Tissuegnostics Gmbh | Date: 2010-04-23
The invention relates to a method for analyzing cells that are present as closed clusters. According to said method, a planar tissue preparation is subjected to an identification staining of the cell nuclei and a target structure staining of cell objects that is different from the identification staining. Digital images are recorded of the stained tissue preparation by means of an electronic image recording device and at least one image of a subsection of the tissue cut is displayed in at least one coloration. According to the inventive method, at least one parameter of the cell nuclei and at least one parameter of the cell objects labeled by target structure staining is restricted to a predetermined range of values. Cell nuclei and cell objects whose parameters correspond to the respective parameter range(s) are detected and optionally displayed using image processing algorithms in the image of said subsection.
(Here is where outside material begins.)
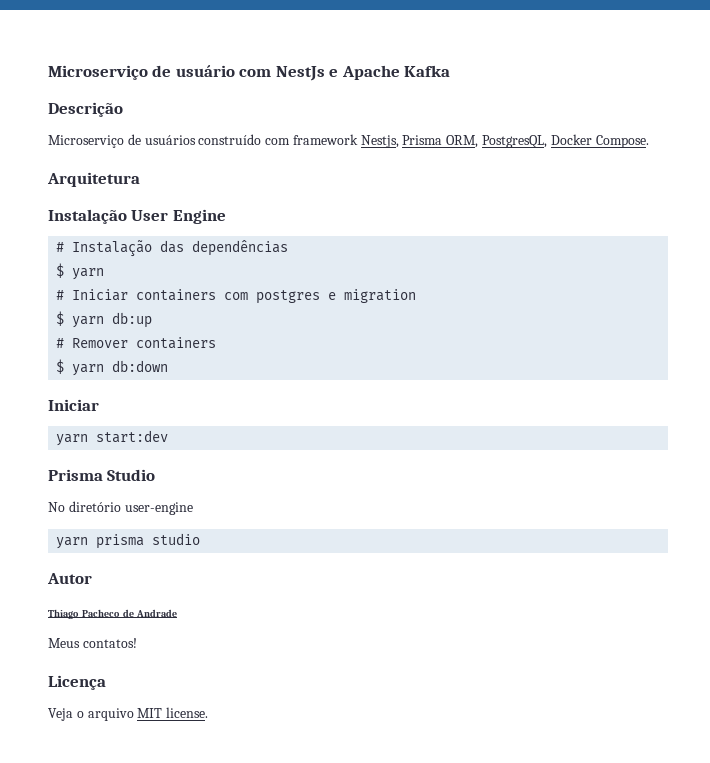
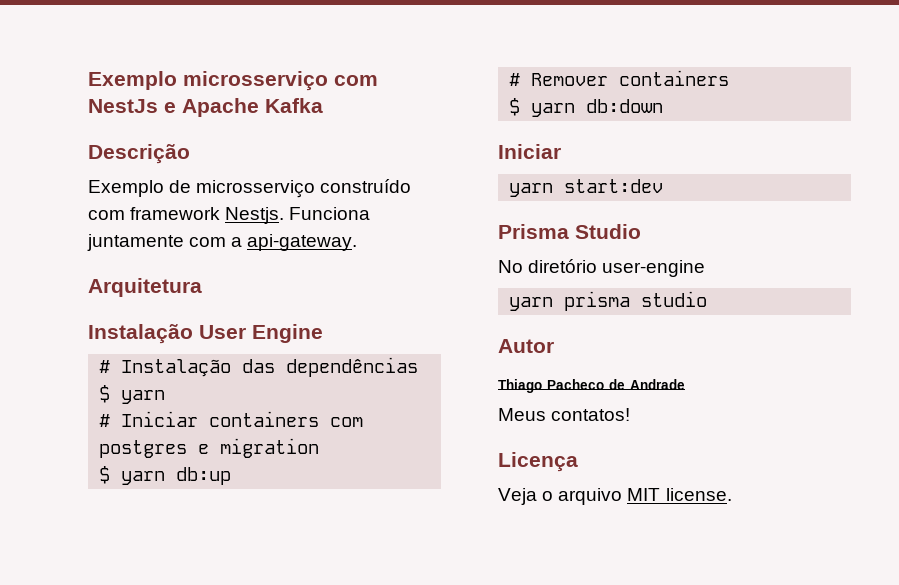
[48,65,235,80] Microserviço de usuário -> [88,71,328,91] Exemplo microsserviço
[48,134,649,148] Microserviço de usuários construído com framework Nestjs, Prisma ORM, PostgresQL, Docker Compose. -> [88,179,412,198] [88,207,371,224] [87,234,358,251] Exemplo de microsserviço construído com framework Nestjs. Funciona juntamente com a api-gateway.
The image content of at least one image detected for the cell nuclei is correlated with the image content of at least one image detected for the target-structure stained cell objects to detect the individual cells. On the basis of the cell nuclei identified a cell growth or a cell enlargement is induced using a predetermined arithmetic algorithm to reconstruct the individual cells. In doing so it is made sure that neighboring cells do not fuse. The number of reconstructed individual cells is determined and/or the individual cells are divided into populations according to certain parameters.